Terracura 2016 Swartland, South Africa
Terracura is one of the new stars of the South African wine scene. 2016 was one of the drought years, and you can taste the drought in the wine: this is meatier and richer than I was expecting. Meaty, smoky, spicy black fruits nose. Fresh palate with sweet cherry and berry fruits with a nice mid palate richness. Savoury, meaty and spicy with firm structure. Very tannic with some peppery notes. Lovely weight.
Sons of Sugarland Syrah SH99 2018 Stellenbosch, South Africa
A stunning wine that was fermented and aged in concrete, with no oak. Meaty and peppery, with a blackberry and blackcurrant nose. Has lovely intensity with a hint of olive. Meaty, peppery palate. Direct and sweetly fruited with lovely structure. Floral and delicious.

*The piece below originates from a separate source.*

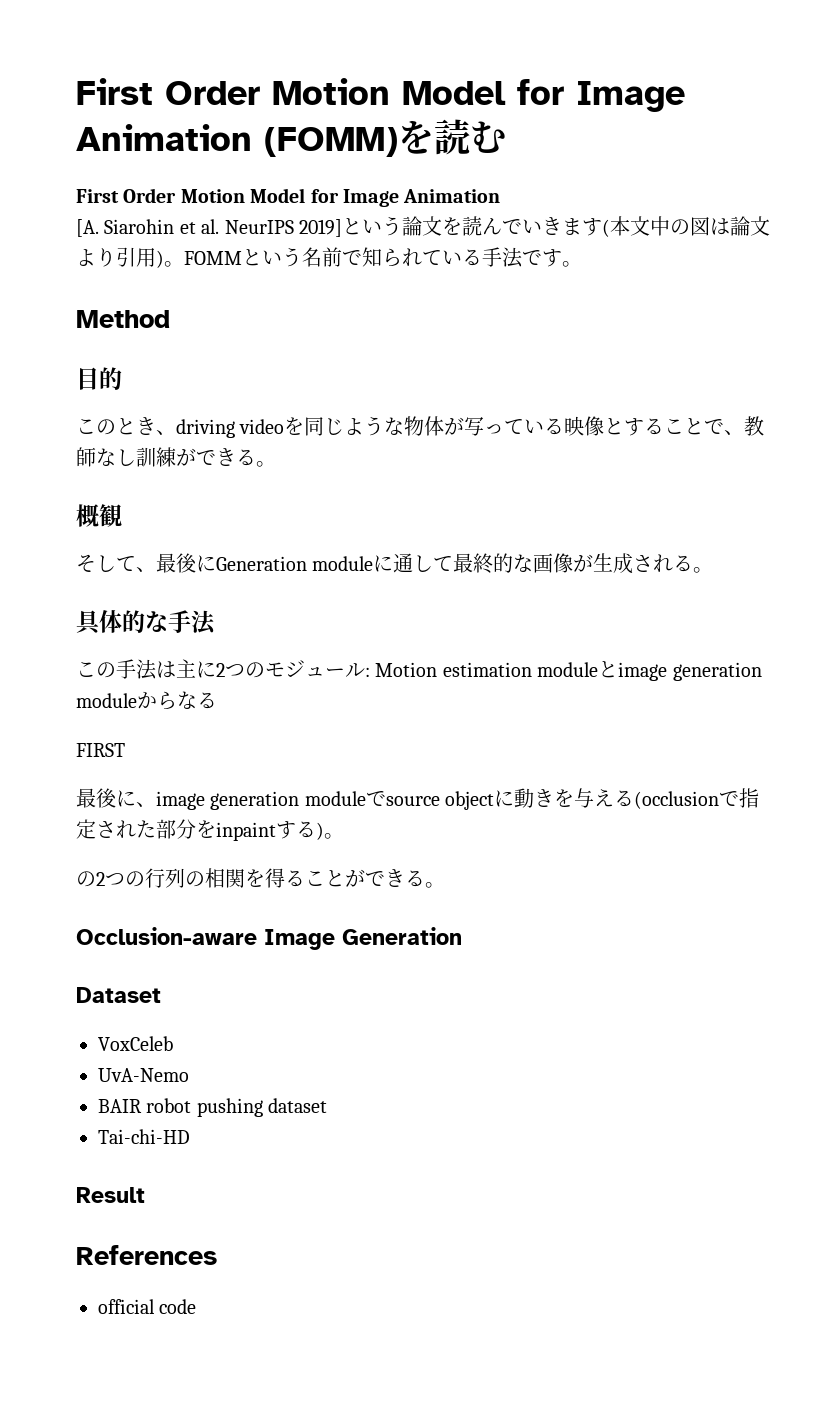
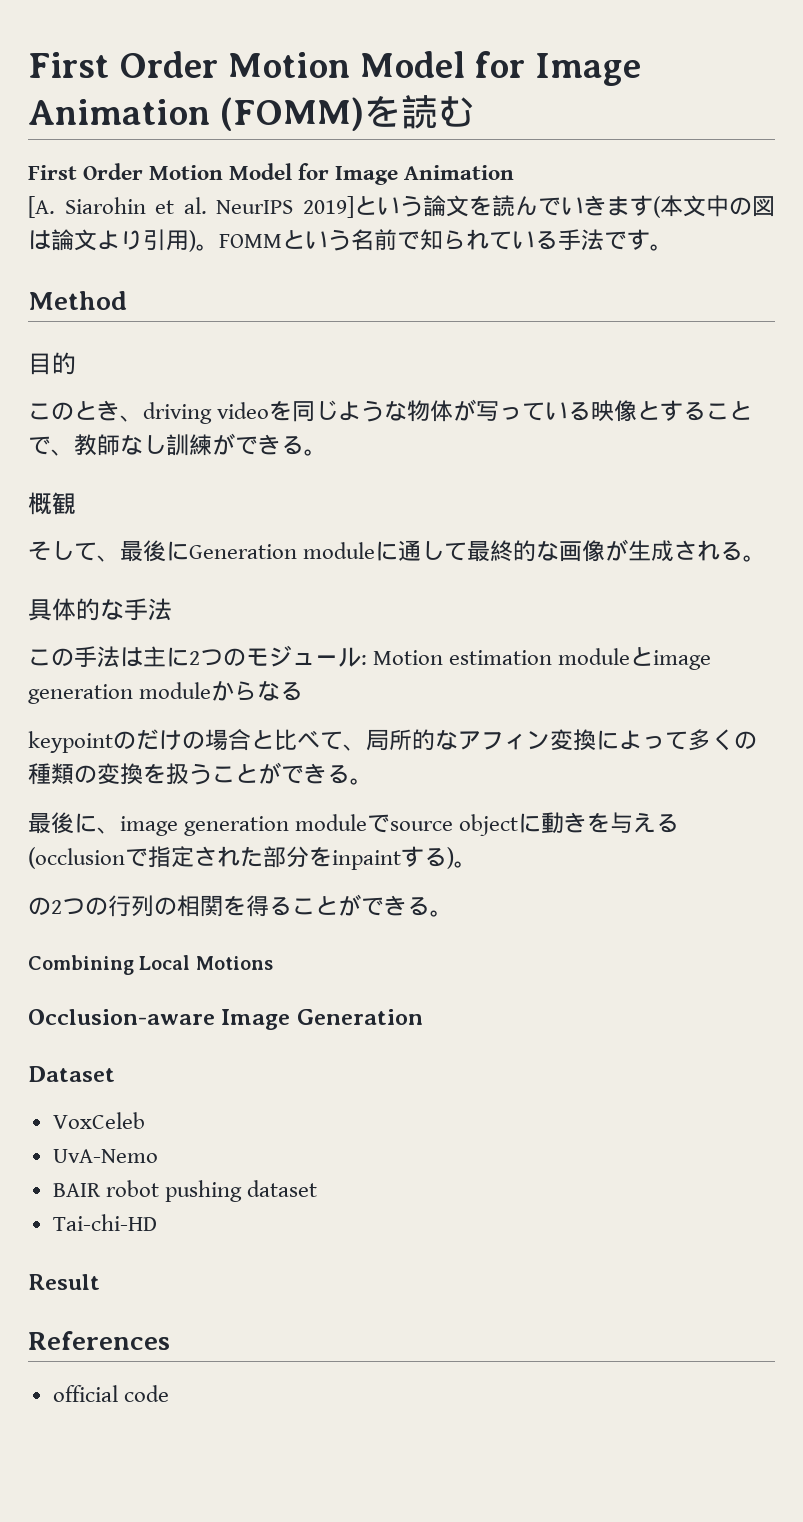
- FIRST
+ keypointのだけの場合と比べて、局所的なアフィン変換によって多くの種類の変換を扱うことができる。
+ Combining Local Motions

Savage The Girl Next Door Syrah 2017 South Africa
Since Duncan Savage moved into his own winery, the wines have got even better, and they were lovely before. This is rich and dense with sweet fruit. Concentrated yet restrained with sweet black cherries and nice peppery notes. Generous, dense and rich but with good structure and gravelly undertones. Serious effort.
Porseleinberg 2016 Swartland, South Africa
Mark Kent's Porseleinberg, made by the talented Callie Loew, is one of the star South African Syrahs. The 2016 is concentrated and dense with expressive black cherry and blackberry fruit. Great concentration of sweet, lush fruit with richness and some inky depth. Concentrated and very ripe – I suspect this is about the drought year of 2016, rather than a style choice.
Mullineux Syrah Schist 2016 Swartland, South Africa
Mullineux have been making stunning wines for a few years now. This is compact with sweet black and red cherry notes, as well as some raspberry brightness. This has generosity and richness, but also nice structure. Fine grained with lovely fruit intensity.
Boschkloof Epilogue 2017 Stellenbosch, South Africa
Reneen Borman is developing quite a reputation for his Syrahs. Lovely floral nose with black cherries and black pepper. The palate is ripe and salty with fresh fruit and nice richness. Amazing precision despite the ripeness, with perfume and texture. Compact finish.
Von Loggerenberg Syrah Graft 2018 Stellenbosch, South Africa
This comes from the same vineyard as the Sons of Sugarland in the Polkadraai Hills, but it's made differently. It’s fresh and savoury with restrained, taut red cherry and raspberry fruit. Has lovely tight structure and freshness. Juicy and bright with good structure. Serious: there's a new Stockinger barrel (larger than a normal barrel) in play here but the oak is very subtle.
Not included in this selection, but an absolute stand out for me is Donovan Rall's Ava Syrah 2017. If you see it, buy it. With wines like these, Syrah looks set to have a very bright future in South Africa.